[What you are asked to do] Copy out each line of the material in which the word "chart" can be found.

[Available data]
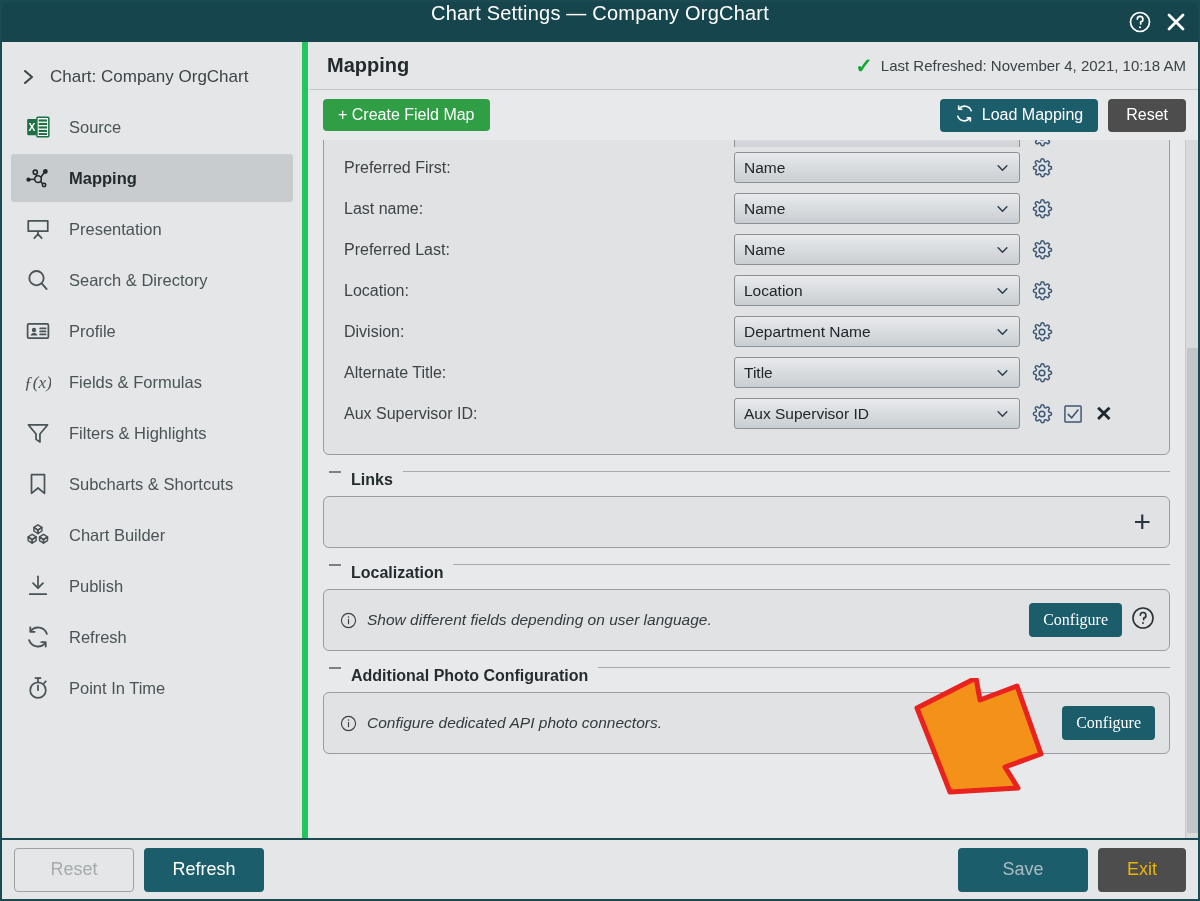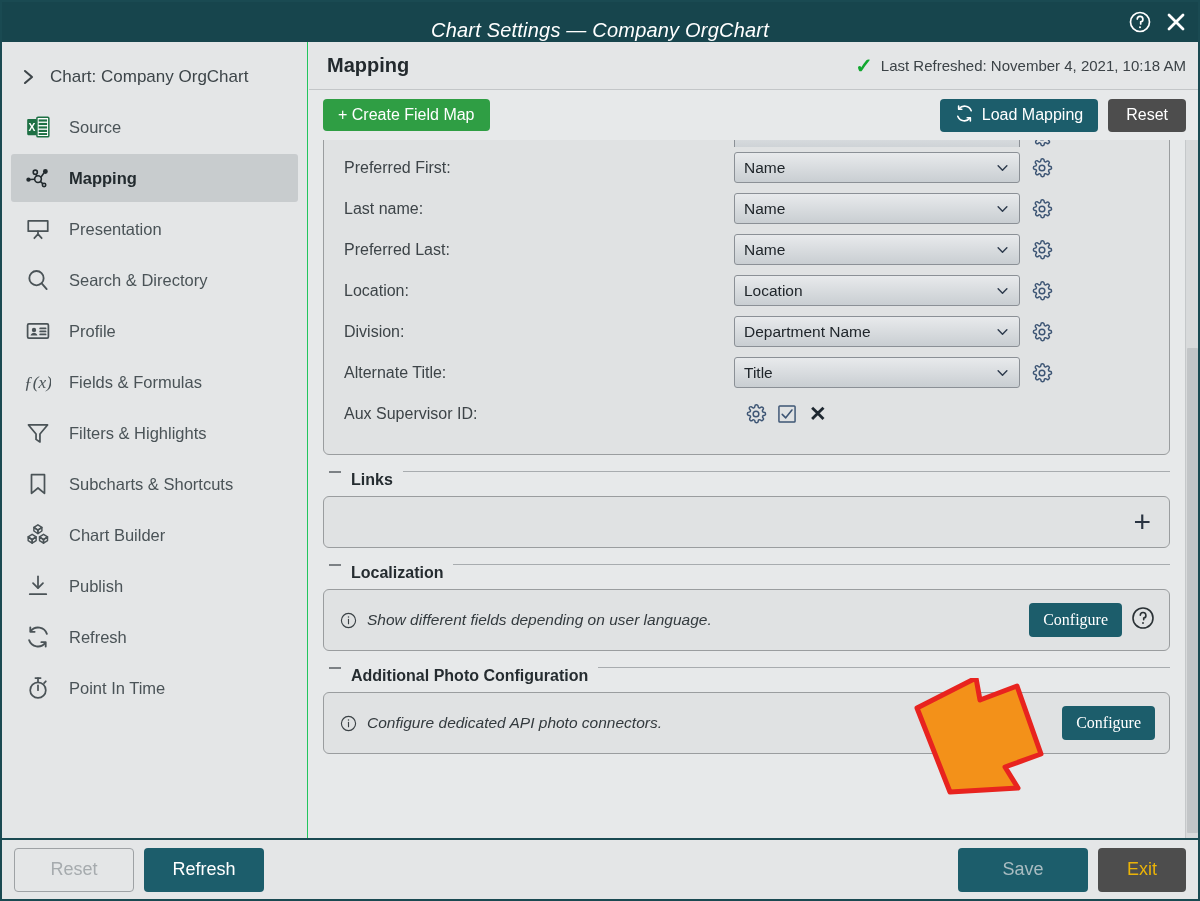--- a/index.html
+++ b/index.html
@@ -15,37 +15,37 @@
     background: #e7e9ea;
     border: 2px solid #1a4a52;
     overflow: hidden;
   }
 
   
   .titlebar {
     position: absolute; left: 0; top: 0;
     width: 100%; height: 40px;
     background: #17454d;
-    display: flex; align-items: flex-end; justify-content: center; font-style: italic;
+    display: flex; align-items: flex-start; justify-content: center;
   }
   .titlebar-title {
     color: #ffffff; font-size: 20px; letter-spacing: .2px;
   }
   .titlebar-actions {
     position: absolute; right: 10px; top: 0; height: 40px;
     display: flex; align-items: center; gap: 12px;
   }
   .tb-icon { cursor: pointer; line-height: 0; }
 
   
   .sidebar {
     position: absolute; left: 0; top: 40px;
     width: 306px; height: 796px;
     background: #e4e6e7;
-    border-right: 1px solid #22c55e;
+    border-right: 6px solid #22c55e;
     padding-top: 12px;
   }
   .chart-head {
     display: flex; align-items: center;
     height: 46px; padding: 0 10px 0 12px; cursor: pointer;
   }
   .chart-head .chev { width: 30px; display: flex; justify-content: center; }
   .chart-head .label {
     font-size: 17px; color: #3d4549; margin-left: 6px;
   }
@@ -521,20 +521,26 @@
                 </span>
                 <span class="row-tools">
                   <span class="gear"><svg width="22" height="22" viewBox="0 0 24 24" fill="none" stroke="#3d5574" stroke-width="1.6">
                       <circle cx="12" cy="12" r="3.1"></circle>
                       <path d="M19.2 14.4a1.5 1.5 0 0 0 .3 1.65l.05.05a1.8 1.8 0 1 1-2.55 2.55l-.05-.05a1.5 1.5 0 0 0-1.65-.3 1.5 1.5 0 0 0-.9 1.37v.14a1.8 1.8 0 1 1-3.6 0v-.08a1.5 1.5 0 0 0-.98-1.37 1.5 1.5 0 0 0-1.65.3l-.05.05a1.8 1.8 0 1 1-2.55-2.55l.05-.05a1.5 1.5 0 0 0 .3-1.65 1.5 1.5 0 0 0-1.37-.9H4.4a1.8 1.8 0 1 1 0-3.6h.08a1.5 1.5 0 0 0 1.37-.98 1.5 1.5 0 0 0-.3-1.65l-.05-.05A1.8 1.8 0 1 1 8.05 4.9l.05.05a1.5 1.5 0 0 0 1.65.3h.07a1.5 1.5 0 0 0 .9-1.37V3.8a1.8 1.8 0 1 1 3.6 0v.08a1.5 1.5 0 0 0 .9 1.37 1.5 1.5 0 0 0 1.65-.3l.05-.05a1.8 1.8 0 1 1 2.55 2.55l-.05.05a1.5 1.5 0 0 0-.3 1.65v.07a1.5 1.5 0 0 0 1.37.9h.14a1.8 1.8 0 1 1 0 3.6h-.08a1.5 1.5 0 0 0-1.37.9z"></path>
                     </svg></span>
                 </span>
               </div>
               <div class="field-row">
                 <span class="field-label">Aux Supervisor ID:</span>
+                <span class="sel">
+                  <span>Aux Supervisor ID</span>
+                  <span class="caret"><svg width="15" height="15" viewBox="0 0 24 24" fill="none" stroke="#2d3a4c" stroke-width="2.3" stroke-linecap="round" stroke-linejoin="round">
+                      <path d="M5 8.5 12 15.5 19 8.5"></path>
+                    </svg></span>
+                </span>
                 <span class="row-tools">
                   <span class="gear"><svg width="22" height="22" viewBox="0 0 24 24" fill="none" stroke="#3d5574" stroke-width="1.6">
                       <circle cx="12" cy="12" r="3.1"></circle>
                       <path d="M19.2 14.4a1.5 1.5 0 0 0 .3 1.65l.05.05a1.8 1.8 0 1 1-2.55 2.55l-.05-.05a1.5 1.5 0 0 0-1.65-.3 1.5 1.5 0 0 0-.9 1.37v.14a1.8 1.8 0 1 1-3.6 0v-.08a1.5 1.5 0 0 0-.98-1.37 1.5 1.5 0 0 0-1.65.3l-.05.05a1.8 1.8 0 1 1-2.55-2.55l.05-.05a1.5 1.5 0 0 0 .3-1.65 1.5 1.5 0 0 0-1.37-.9H4.4a1.8 1.8 0 1 1 0-3.6h.08a1.5 1.5 0 0 0 1.37-.98 1.5 1.5 0 0 0-.3-1.65l-.05-.05A1.8 1.8 0 1 1 8.05 4.9l.05.05a1.5 1.5 0 0 0 1.65.3h.07a1.5 1.5 0 0 0 .9-1.37V3.8a1.8 1.8 0 1 1 3.6 0v.08a1.5 1.5 0 0 0 .9 1.37 1.5 1.5 0 0 0 1.65-.3l.05-.05a1.8 1.8 0 1 1 2.55 2.55l-.05.05a1.5 1.5 0 0 0-.3 1.65v.07a1.5 1.5 0 0 0 1.37.9h.14a1.8 1.8 0 1 1 0 3.6h-.08a1.5 1.5 0 0 0-1.37.9z"></path>
                     </svg></span>
                   <span class="chk"><svg width="22" height="22" viewBox="0 0 24 24" fill="none" stroke="#3d5574" stroke-width="1.6">
                       <rect x="3.2" y="3.2" width="17.6" height="17.6" rx="1"></rect>
                       <path d="M6.8 12.4 10.6 16.2 17.4 7.6" stroke-width="1.7" stroke-linecap="round" stroke-linejoin="round"></path>
                     </svg></span>
                   <span class="xrm">✕</span>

[Response to this task]
   .chart-head {
   .chart-head .chev { width: 30px; display: flex; justify-content: center; }
   .chart-head .label {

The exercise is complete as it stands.